Ganderkesee - Lieferengpässe bei Medikamenten machen Apothekern auch in der Gemeinde Ganderkesee zu schaffen. Weil Schmerzmittel, Blutdrucksenker oder Augentropfen schwer zu bekommen sind, müssen sie mehr Geld in die Hand nehmen, Vorräte nach Möglichkeit vorsorglich aufstocken und bei Kunden für Verständnis werben, wenn diese auf Medikamente länger warten müssen.

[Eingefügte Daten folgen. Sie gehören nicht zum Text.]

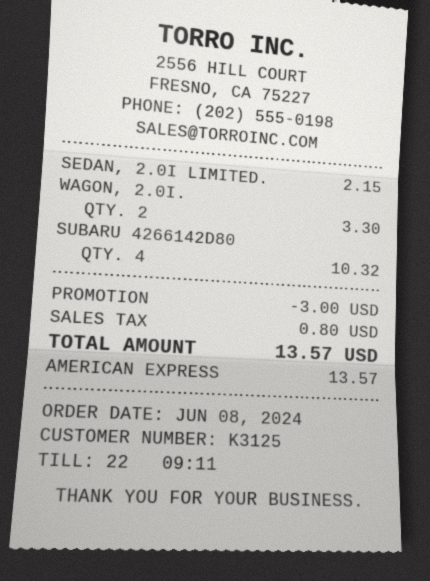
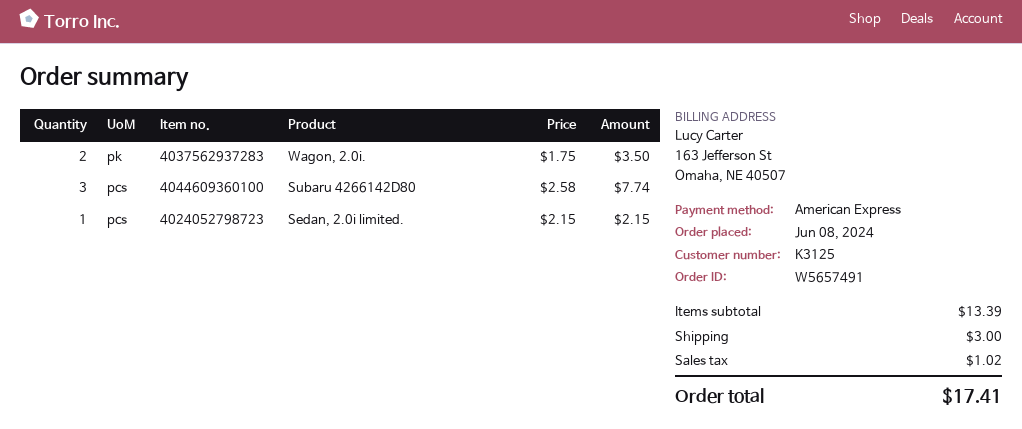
WAGON, 2.0I.: 2 for 3.30 -> 2 for 3.50
SUBARU 4266142D80: 4 for 10.32 -> 3 for 7.74
discount: 3.00 -> none
shipping: none -> 3.00
tax: 0.80 -> 1.02
total: 13.57 -> 17.41

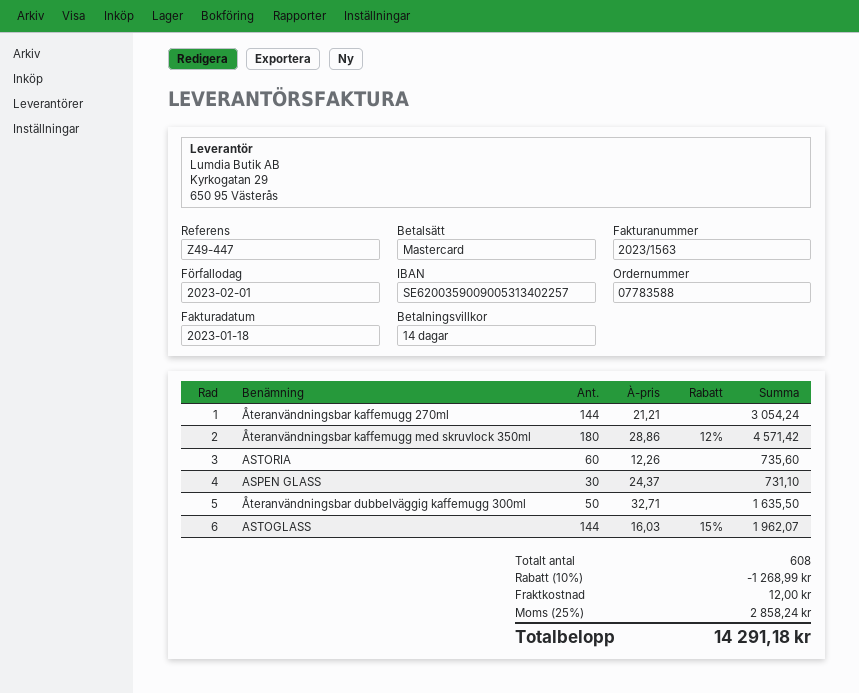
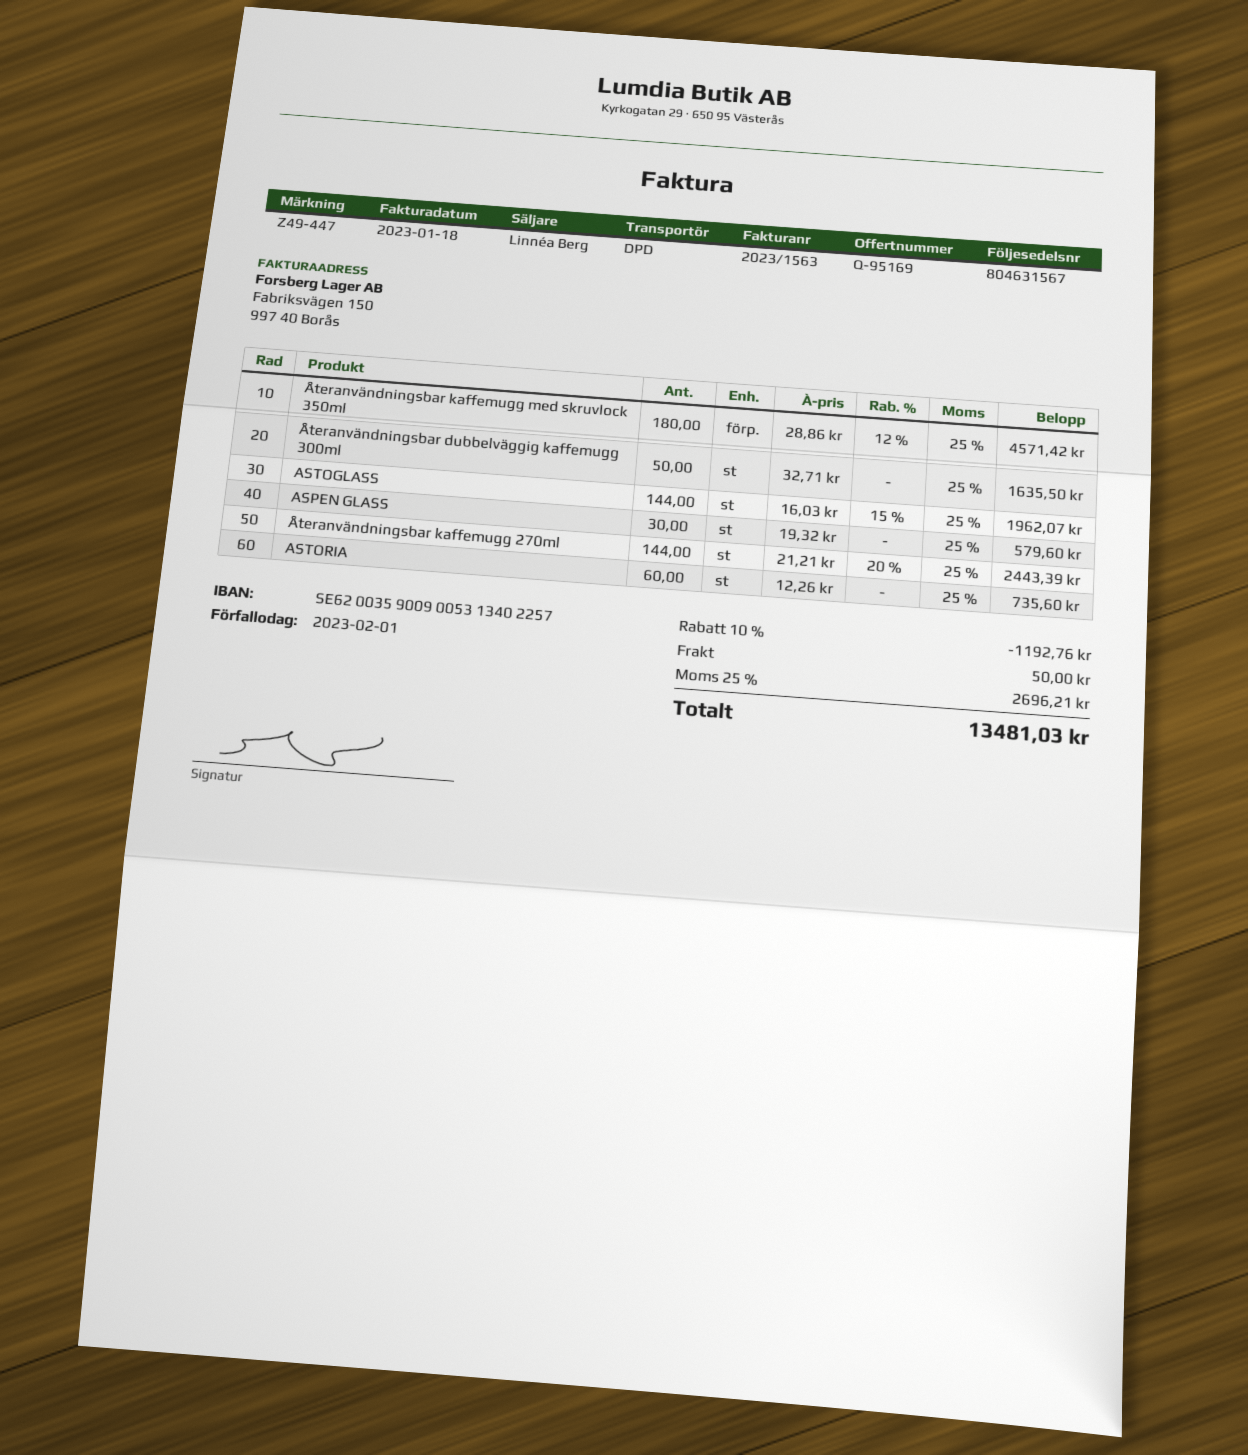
Återanvändningsbar kaffemugg 270ml: 144 x 21.21 = 3054.24 -> 144 x 21.21 - 20% = 2443.39
ASPEN GLASS: 30 x 24.37 = 731.10 -> 30 x 19.32 = 579.60
discount: 10% = 1268.99 -> 10% = 1192.76
shipping: 12.00 -> 50.00
tax: 25% = 2858.24 -> 25% = 2696.21
total: 14291.18 -> 13481.03

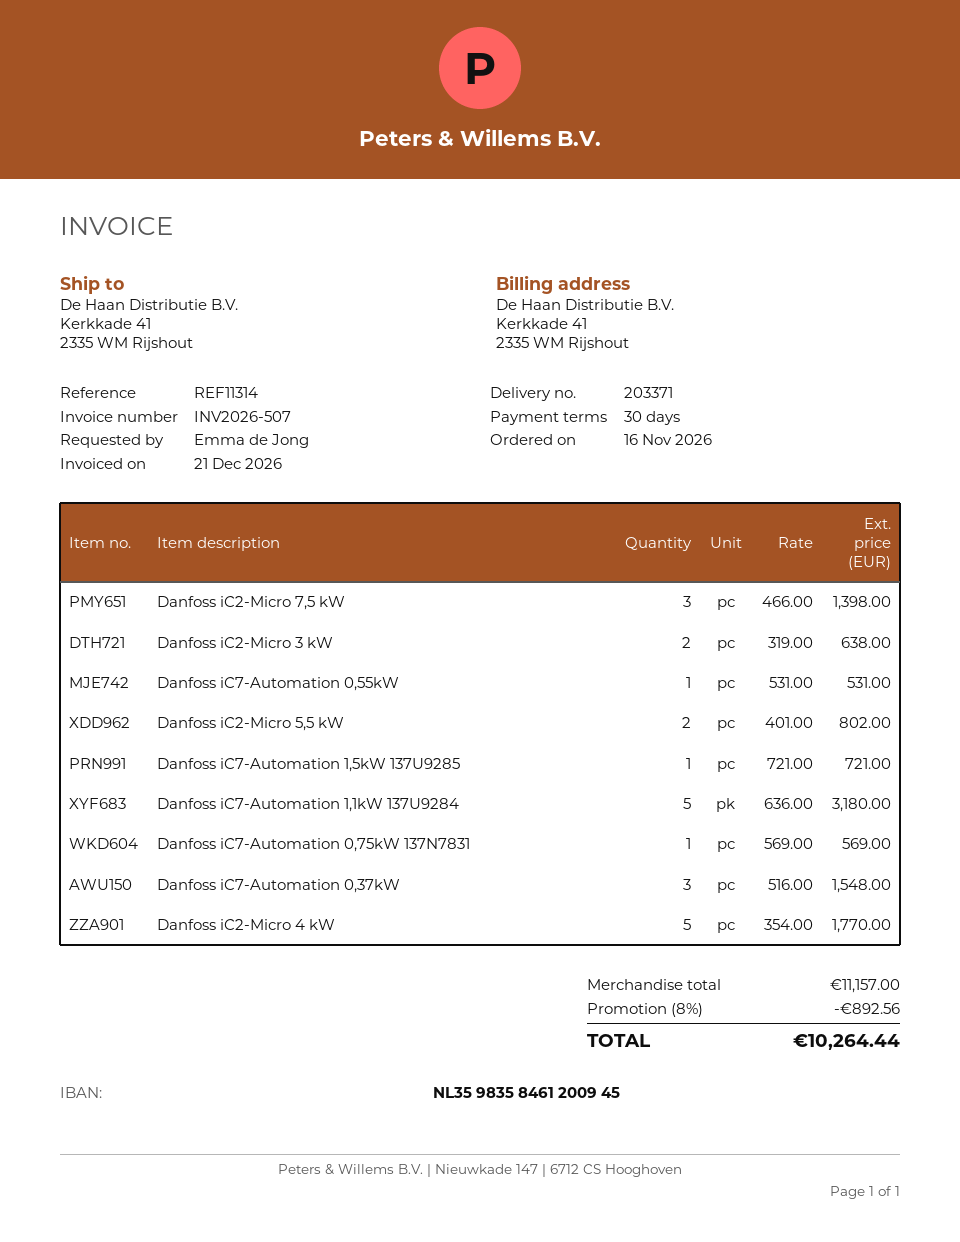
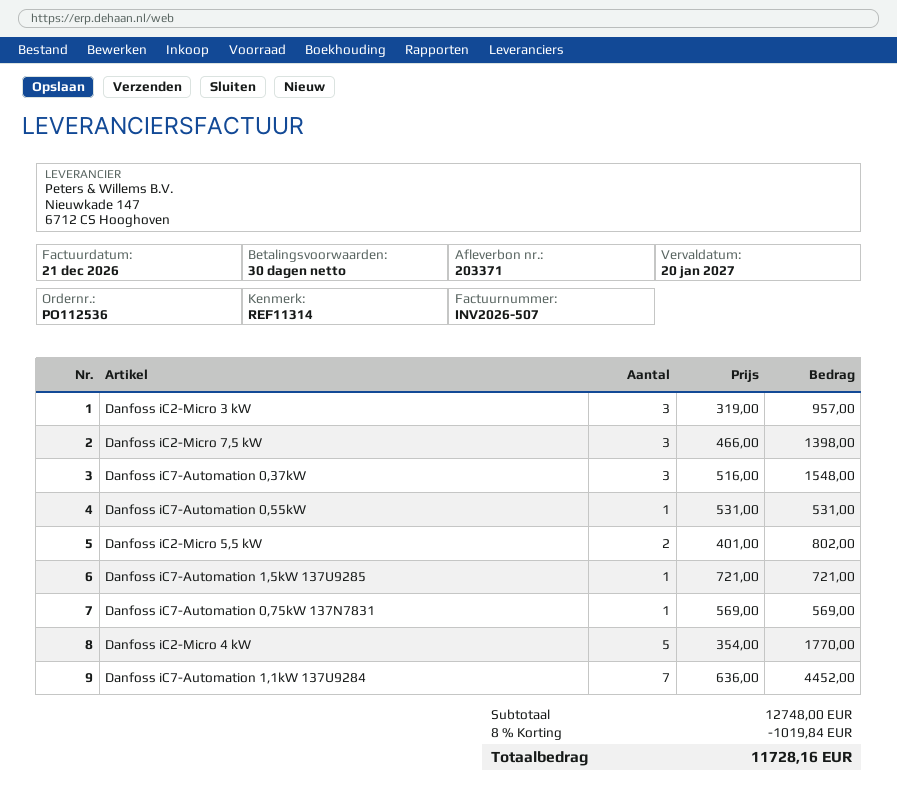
Danfoss iC2-Micro 3 kW: 2 x 319.00 = 638.00 -> 3 x 319.00 = 957.00
Danfoss iC7-Automation 1,1kW 137U9284: 5 x 636.00 = 3180.00 -> 7 x 636.00 = 4452.00
subtotal: 11157.00 -> 12748.00
discount: 8% = 892.56 -> 8% = 1019.84
total: 10264.44 -> 11728.16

Christopher Oltmanns führt zurzeit häufiger Telefonate mit Großhandlungen und Herstellern, um ausreichend Medikamente zu ordern. „Das frisst natürlich einiges an Zeit“, sagt der Schierbroker Apotheker. Um etwaige Lieferengpässe zu überbrücken, habe er jetzt die für zwei Wochen kalkulierten Vorräte verdoppelt. Auch Thomas Beck von der Ring-Apotheke in Ganderkesee bestellt inzwischen bei drei statt ein bis zwei Großhändlern, um wenigstens bei einem fündig zu werden. „Da zahl ich zwar mehr, bin aber besser lieferfähig und kann das ausgleichen.“
Notfalls selbst herstellen
Fiebersäfte wie Paracetamol und Ibuprofen waren Oltmanns zufolge besonders im August knapp. „Jetzt sind wir einigermaßen versorgt. Dass wir genug haben, will ich aber nicht sagen.“ Das hat auch mit einer wachsenden Nachfrage aus dem Umland zu tun: „Es kommen Delmenhorster Familien zu mir, die sagen: Ganz Delmenhorst hat kein Paracetamol.“
Bei ausbleibenden Lieferungen können Apotheken Medikamente zum Teil auch vor Ort produzieren. Peter Bertram, Inhaber der Avie Apotheke in Ganderkesee, stellt etwa Ibuprofensaft für Kinder selbst her. Für die Patienten seien diese im Geschmack aber „nicht so angenehm bei der Einnahme“.
Alternativen
Thomas Beck beschränkt sich bei der Eigenproduktion hingegen auf Zäpfchen und Augentropfen, wie er sagt, für die Fiebersaftherstellung fehle ihm das Personal. Auch Oltmanns stellt bislang noch keinen Fiebersaft selbst her, auch weil Rohstoffe dafür nicht immer vorrätig seien. Notfalls werde man das aber hinbekommen, ähnlich wie zu Beginn der Pandemie: „Vor zwei Jahren haben wir Desinfektionsmittel gemacht, diesen Winter eben Fiebersaft.“
Meistens können die Apotheken bei ausbleibenden Lieferungen auf Alternativen zurückgreifen. Bei Blutdrucksenkern etwa gebe es viele Lieferfirmen, sagt Beck – anders bei billigen und damit für Pharmakonzerne unrentablen Medikamenten wie Paracetamol. Schwierig zu ersetzen seien auf Unverträglichkeiten abgestimmte Medikamente, so Bertram.
Erklärarbeit leisten
Die Patienten zeigen mehrheitlich Verständnis für die Situation. „Da ist ein Gewöhnungseffekt“, sagt Beck. „Seit dem Krieg in der Ukraine ist der Tenor: Hauptsache, wir kriegen was.“ Oltmanns räumt ein: „Manche sind noch an die Es-gibt-alles-Zeiten gewöhnt.“ Diesem Personenkreis müsse er Zusammenhänge erklären, etwa, was eine nach Asien ausgelagerte Medikamentenherstellung oder ein zeitweise geschlossener Suezkanal für hiesige Apotheken bedeute. „Das ist alles Arbeit, die kann und will nicht jeder Apotheker leisten, was ich so höre.“
Derweil könnte sich der Medikamentenmangel mittelfristig verschärfen, wenn noch mehr Präparate betroffen sind. „In drei bis vier Jahren haben wir ein großes Problem“, mutmaßt Beck. Bertram verweist auf eine Vielzahl von Einflussfaktoren: von pandemiebedingt unterbrochenen Lieferketten bis zu kriegsbedingt ausbleibender Produktion pflanzlicher Rohstoffe in der Ukraine. Abzuwarten bleibe auch, wie sich die Energiekrise im anstehenden Winter auswirke.